Work request = In the copy you make, keep each entry exactly as it is and leave out all images.

Input data =
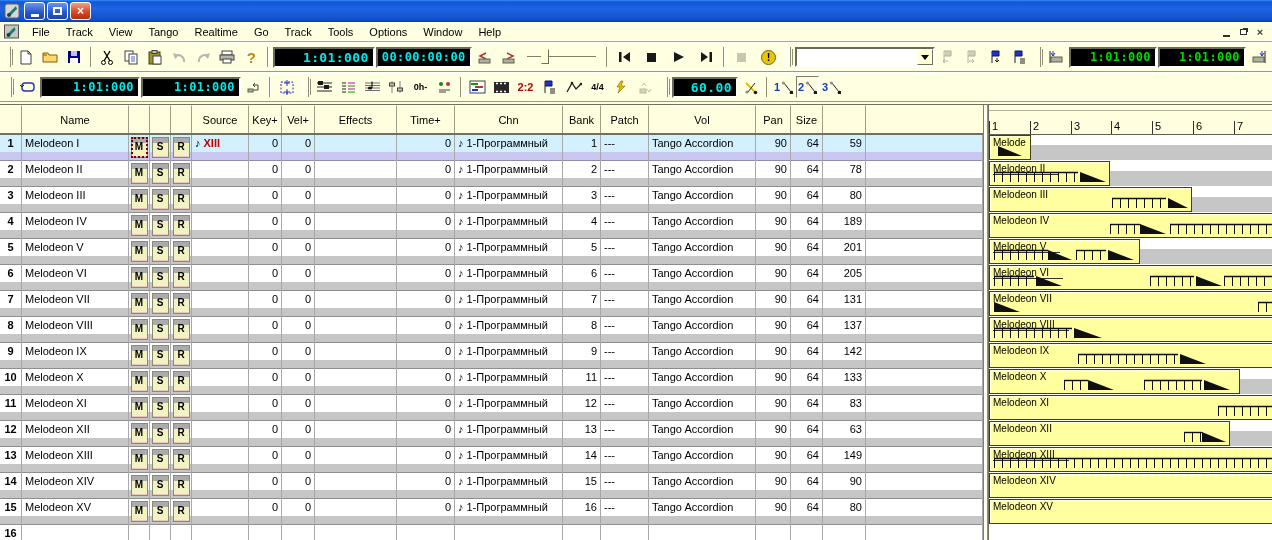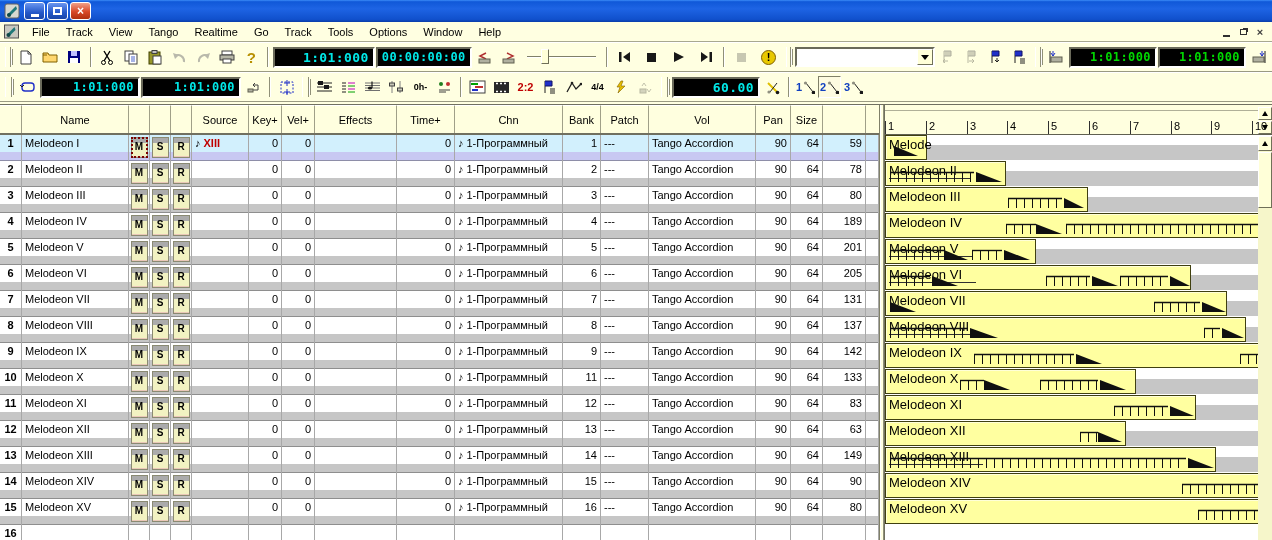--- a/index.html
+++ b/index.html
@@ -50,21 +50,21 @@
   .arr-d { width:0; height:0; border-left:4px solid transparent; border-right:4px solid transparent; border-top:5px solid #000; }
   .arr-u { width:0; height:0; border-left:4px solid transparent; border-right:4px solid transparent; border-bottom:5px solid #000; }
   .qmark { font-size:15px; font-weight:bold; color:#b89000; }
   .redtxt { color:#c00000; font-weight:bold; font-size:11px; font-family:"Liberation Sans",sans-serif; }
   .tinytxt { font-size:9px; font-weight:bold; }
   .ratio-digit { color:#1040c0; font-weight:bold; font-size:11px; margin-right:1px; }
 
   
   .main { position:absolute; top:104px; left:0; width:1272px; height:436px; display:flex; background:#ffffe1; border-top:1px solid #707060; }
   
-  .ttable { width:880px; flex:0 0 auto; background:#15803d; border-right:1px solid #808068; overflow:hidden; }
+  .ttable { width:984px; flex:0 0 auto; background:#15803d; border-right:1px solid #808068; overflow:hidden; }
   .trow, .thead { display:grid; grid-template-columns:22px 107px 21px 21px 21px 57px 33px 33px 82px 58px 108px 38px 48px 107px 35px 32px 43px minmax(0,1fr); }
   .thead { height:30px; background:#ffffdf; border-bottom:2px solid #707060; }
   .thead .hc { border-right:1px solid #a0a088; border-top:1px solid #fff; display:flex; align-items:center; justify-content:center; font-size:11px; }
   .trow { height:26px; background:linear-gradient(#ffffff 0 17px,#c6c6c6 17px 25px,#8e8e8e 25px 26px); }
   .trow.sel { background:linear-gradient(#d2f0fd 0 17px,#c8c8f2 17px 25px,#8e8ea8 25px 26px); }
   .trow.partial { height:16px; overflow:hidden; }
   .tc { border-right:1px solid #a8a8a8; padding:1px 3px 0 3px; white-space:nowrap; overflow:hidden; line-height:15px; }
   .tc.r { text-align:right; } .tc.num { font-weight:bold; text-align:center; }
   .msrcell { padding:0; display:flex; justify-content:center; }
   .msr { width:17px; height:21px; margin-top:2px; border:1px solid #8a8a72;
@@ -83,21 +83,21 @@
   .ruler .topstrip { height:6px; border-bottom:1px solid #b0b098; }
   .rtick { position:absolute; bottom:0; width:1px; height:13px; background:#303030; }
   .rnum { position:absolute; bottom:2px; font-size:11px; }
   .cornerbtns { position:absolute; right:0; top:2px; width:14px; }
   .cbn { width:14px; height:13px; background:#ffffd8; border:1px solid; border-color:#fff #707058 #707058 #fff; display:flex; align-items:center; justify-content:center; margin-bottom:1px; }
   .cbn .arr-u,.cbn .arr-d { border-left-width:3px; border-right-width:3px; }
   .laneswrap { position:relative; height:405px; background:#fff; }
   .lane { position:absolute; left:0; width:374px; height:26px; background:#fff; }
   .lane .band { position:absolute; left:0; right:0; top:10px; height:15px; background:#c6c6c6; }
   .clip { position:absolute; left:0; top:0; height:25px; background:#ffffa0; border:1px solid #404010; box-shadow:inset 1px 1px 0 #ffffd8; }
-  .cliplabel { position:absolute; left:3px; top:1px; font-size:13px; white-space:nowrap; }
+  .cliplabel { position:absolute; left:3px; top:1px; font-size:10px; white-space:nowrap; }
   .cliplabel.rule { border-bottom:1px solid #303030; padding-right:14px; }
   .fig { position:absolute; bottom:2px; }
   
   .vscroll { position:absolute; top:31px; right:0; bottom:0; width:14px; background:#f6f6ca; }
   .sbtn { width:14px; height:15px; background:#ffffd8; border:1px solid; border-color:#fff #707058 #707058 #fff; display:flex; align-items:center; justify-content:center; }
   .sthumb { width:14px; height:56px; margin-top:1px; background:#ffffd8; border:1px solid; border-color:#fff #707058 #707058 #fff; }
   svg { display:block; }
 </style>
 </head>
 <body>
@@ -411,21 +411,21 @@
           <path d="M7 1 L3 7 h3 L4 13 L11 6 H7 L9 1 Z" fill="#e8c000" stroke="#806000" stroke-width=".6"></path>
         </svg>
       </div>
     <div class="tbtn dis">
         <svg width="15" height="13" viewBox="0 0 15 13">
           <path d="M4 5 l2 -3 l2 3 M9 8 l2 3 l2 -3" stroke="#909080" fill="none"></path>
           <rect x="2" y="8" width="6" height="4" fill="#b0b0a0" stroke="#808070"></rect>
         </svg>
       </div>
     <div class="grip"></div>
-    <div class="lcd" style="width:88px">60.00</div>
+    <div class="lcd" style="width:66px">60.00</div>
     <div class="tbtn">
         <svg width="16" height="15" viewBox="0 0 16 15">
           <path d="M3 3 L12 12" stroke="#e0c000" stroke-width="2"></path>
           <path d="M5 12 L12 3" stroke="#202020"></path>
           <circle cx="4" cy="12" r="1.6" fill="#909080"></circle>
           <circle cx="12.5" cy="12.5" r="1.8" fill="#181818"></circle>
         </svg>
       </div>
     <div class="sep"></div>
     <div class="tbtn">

Task response =
--- a/index.html
+++ b/index.html
@@ -50,21 +50,21 @@
   .arr-d { width:0; height:0; border-left:4px solid transparent; border-right:4px solid transparent; border-top:5px solid #000; }
   .arr-u { width:0; height:0; border-left:4px solid transparent; border-right:4px solid transparent; border-bottom:5px solid #000; }
   .qmark { font-size:15px; font-weight:bold; color:#b89000; }
   .redtxt { color:#c00000; font-weight:bold; font-size:11px; font-family:"Liberation Sans",sans-serif; }
   .tinytxt { font-size:9px; font-weight:bold; }
   .ratio-digit { color:#1040c0; font-weight:bold; font-size:11px; margin-right:1px; }
 
   
   .main { position:absolute; top:104px; left:0; width:1272px; height:436px; display:flex; background:#ffffe1; border-top:1px solid #707060; }
   
-  .ttable { width:880px; flex:0 0 auto; background:#15803d; border-right:1px solid #808068; overflow:hidden; }
+  .ttable { width:984px; flex:0 0 auto; background:#15803d; border-right:1px solid #808068; overflow:hidden; }
   .trow, .thead { display:grid; grid-template-columns:22px 107px 21px 21px 21px 57px 33px 33px 82px 58px 108px 38px 48px 107px 35px 32px 43px minmax(0,1fr); }
   .thead { height:30px; background:#ffffdf; border-bottom:2px solid #707060; }
   .thead .hc { border-right:1px solid #a0a088; border-top:1px solid #fff; display:flex; align-items:center; justify-content:center; font-size:11px; }
   .trow { height:26px; background:linear-gradient(#ffffff 0 17px,#c6c6c6 17px 25px,#8e8e8e 25px 26px); }
   .trow.sel { background:linear-gradient(#d2f0fd 0 17px,#c8c8f2 17px 25px,#8e8ea8 25px 26px); }
   .trow.partial { height:16px; overflow:hidden; }
   .tc { border-right:1px solid #a8a8a8; padding:1px 3px 0 3px; white-space:nowrap; overflow:hidden; line-height:15px; }
   .tc.r { text-align:right; } .tc.num { font-weight:bold; text-align:center; }
   .msrcell { padding:0; display:flex; justify-content:center; }
   .msr { width:17px; height:21px; margin-top:2px; border:1px solid #8a8a72;
@@ -83,21 +83,21 @@
   .ruler .topstrip { height:6px; border-bottom:1px solid #b0b098; }
   .rtick { position:absolute; bottom:0; width:1px; height:13px; background:#303030; }
   .rnum { position:absolute; bottom:2px; font-size:11px; }
   .cornerbtns { position:absolute; right:0; top:2px; width:14px; }
   .cbn { width:14px; height:13px; background:#ffffd8; border:1px solid; border-color:#fff #707058 #707058 #fff; display:flex; align-items:center; justify-content:center; margin-bottom:1px; }
   .cbn .arr-u,.cbn .arr-d { border-left-width:3px; border-right-width:3px; }
   .laneswrap { position:relative; height:405px; background:#fff; }
   .lane { position:absolute; left:0; width:374px; height:26px; background:#fff; }
   .lane .band { position:absolute; left:0; right:0; top:10px; height:15px; background:#c6c6c6; }
   .clip { position:absolute; left:0; top:0; height:25px; background:#ffffa0; border:1px solid #404010; box-shadow:inset 1px 1px 0 #ffffd8; }
-  .cliplabel { position:absolute; left:3px; top:1px; font-size:13px; white-space:nowrap; }
+  .cliplabel { position:absolute; left:3px; top:1px; font-size:10px; white-space:nowrap; }
   .cliplabel.rule { border-bottom:1px solid #303030; padding-right:14px; }
   .fig { position:absolute; bottom:2px; }
   
   .vscroll { position:absolute; top:31px; right:0; bottom:0; width:14px; background:#f6f6ca; }
   .sbtn { width:14px; height:15px; background:#ffffd8; border:1px solid; border-color:#fff #707058 #707058 #fff; display:flex; align-items:center; justify-content:center; }
   .sthumb { width:14px; height:56px; margin-top:1px; background:#ffffd8; border:1px solid; border-color:#fff #707058 #707058 #fff; }
   svg { display:block; }
 </style>
 </head>
 <body>
@@ -411,21 +411,21 @@
           <path d="M7 1 L3 7 h3 L4 13 L11 6 H7 L9 1 Z" fill="#e8c000" stroke="#806000" stroke-width=".6"></path>
         </svg>
       </div>
     <div class="tbtn dis">
         <svg width="15" height="13" viewBox="0 0 15 13">
           <path d="M4 5 l2 -3 l2 3 M9 8 l2 3 l2 -3" stroke="#909080" fill="none"></path>
           <rect x="2" y="8" width="6" height="4" fill="#b0b0a0" stroke="#808070"></rect>
         </svg>
       </div>
     <div class="grip"></div>
-    <div class="lcd" style="width:88px">60.00</div>
+    <div class="lcd" style="width:66px">60.00</div>
     <div class="tbtn">
         <svg width="16" height="15" viewBox="0 0 16 15">
           <path d="M3 3 L12 12" stroke="#e0c000" stroke-width="2"></path>
           <path d="M5 12 L12 3" stroke="#202020"></path>
           <circle cx="4" cy="12" r="1.6" fill="#909080"></circle>
           <circle cx="12.5" cy="12.5" r="1.8" fill="#181818"></circle>
         </svg>
       </div>
     <div class="sep"></div>
     <div class="tbtn">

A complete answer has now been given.